• **Exercise prompt**: Where the listing below has a line with "(404, 87) none", write out exactly that line and every line after it, stopping after the line with "(913, 345) none".

• **Records supplied**:
Segment Open

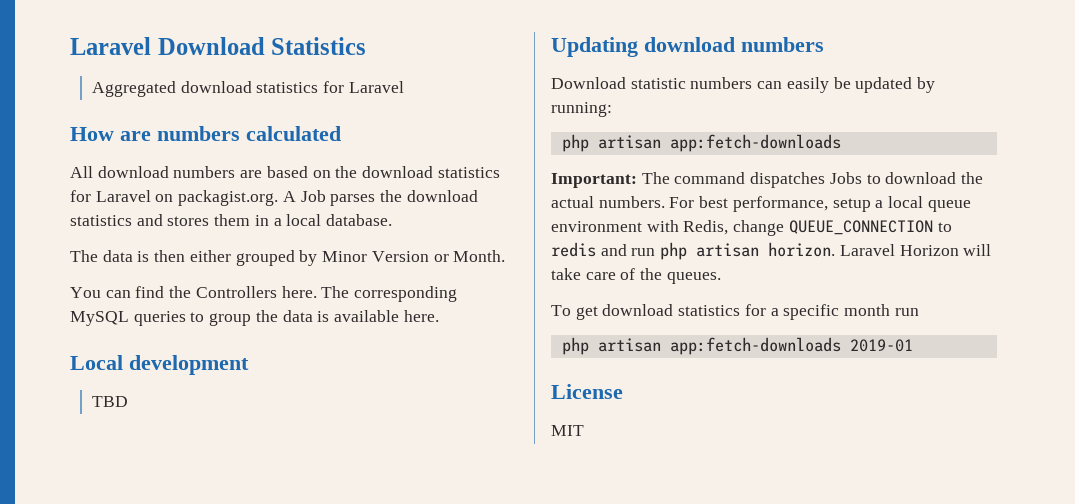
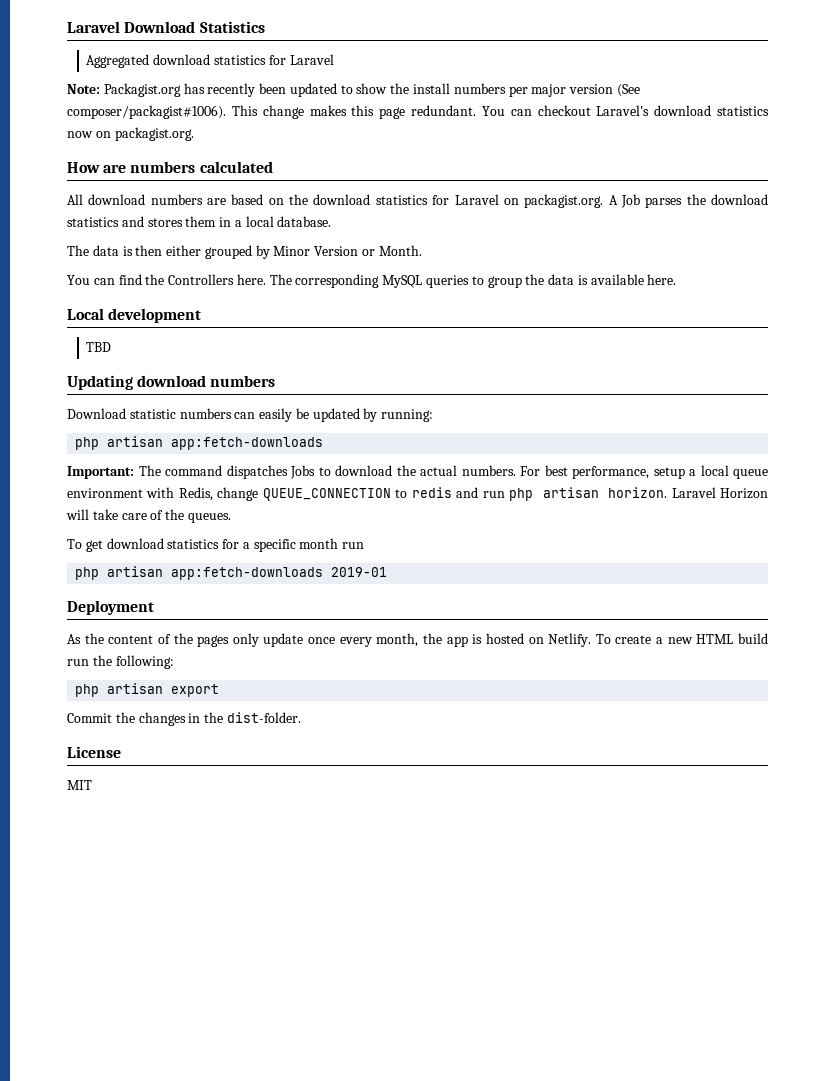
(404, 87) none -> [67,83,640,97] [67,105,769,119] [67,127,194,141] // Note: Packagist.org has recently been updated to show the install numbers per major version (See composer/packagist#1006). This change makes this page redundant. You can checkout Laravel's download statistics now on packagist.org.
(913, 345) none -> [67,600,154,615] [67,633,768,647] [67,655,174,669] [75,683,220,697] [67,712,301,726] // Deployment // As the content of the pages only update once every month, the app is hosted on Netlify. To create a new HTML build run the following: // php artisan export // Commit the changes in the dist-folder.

Segment Closed
Segment Open

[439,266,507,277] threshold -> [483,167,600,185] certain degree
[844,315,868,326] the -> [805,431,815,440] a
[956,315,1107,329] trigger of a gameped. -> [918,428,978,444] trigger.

Segment Closed

• **Exercise output**:
(404, 87) none -> [67,83,640,97] [67,105,769,119] [67,127,194,141] // Note: Packagist.org has recently been updated to show the install numbers per major version (See composer/packagist#1006). This change makes this page redundant. You can checkout Laravel's download statistics now on packagist.org.
(913, 345) none -> [67,600,154,615] [67,633,768,647] [67,655,174,669] [75,683,220,697] [67,712,301,726] // Deployment // As the content of the pages only update once every month, the app is hosted on Netlify. To create a new HTML build run the following: // php artisan export // Commit the changes in the dist-folder.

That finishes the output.